■ Data to process ■
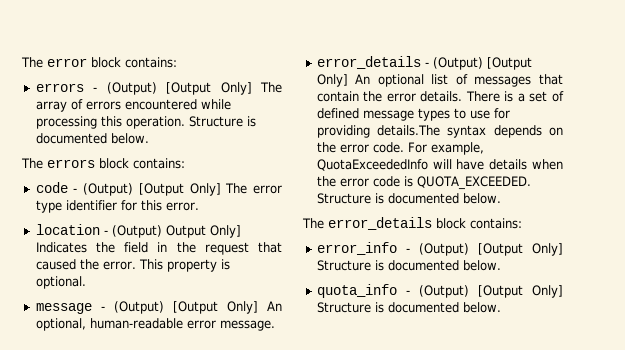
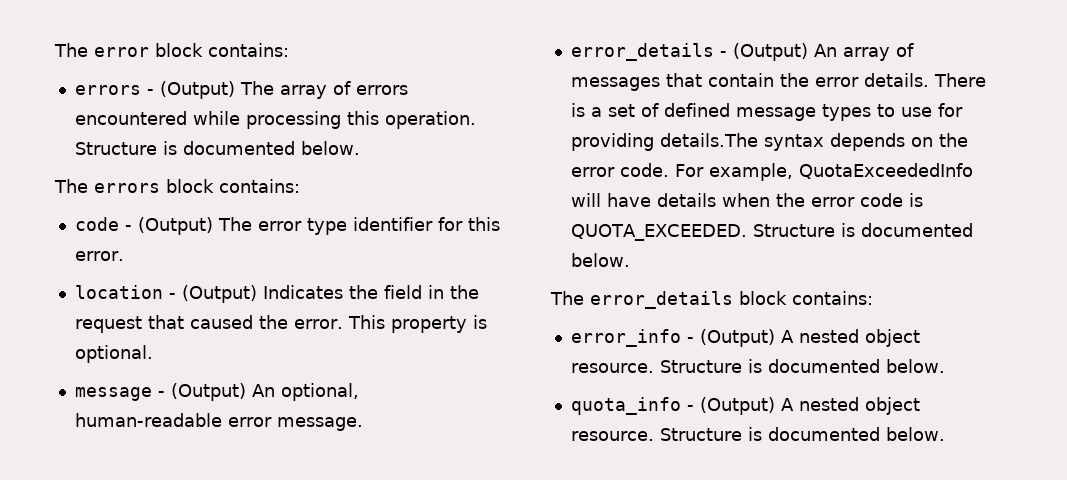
- errors - (Output) [Output Only] The array of errors encountered while processing this operation.
+ errors - (Output) The array of errors encountered while processing this operation.
- code - (Output) [Output Only] The error type identifier for this error.
+ code - (Output) The error type identifier for this error.
- location - (Output) Output Only] Indicates the field in the request that caused the error.
+ location - (Output) Indicates the field in the request that caused the error.
- message - (Output) [Output Only] An optional, human-readable error message.
+ message - (Output) An optional, human-readable error message.
- error_details - (Output) [Output Only] An optional list of messages that contain the error details.
+ error_details - (Output) An array of messages that contain the error details.
- error_info - (Output) [Output Only] Structure is documented below.
+ error_info - (Output) A nested object resource. Structure is documented below.
- quota_info - (Output) [Output Only] Structure is documented below.
+ quota_info - (Output) A nested object resource. Structure is documented below.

■ Exercise details ■
The lines to copy are those above that contain the string "object".

■ Exercise response ■
+ error_info - (Output) A nested object resource. Structure is documented below.
+ quota_info - (Output) A nested object resource. Structure is documented below.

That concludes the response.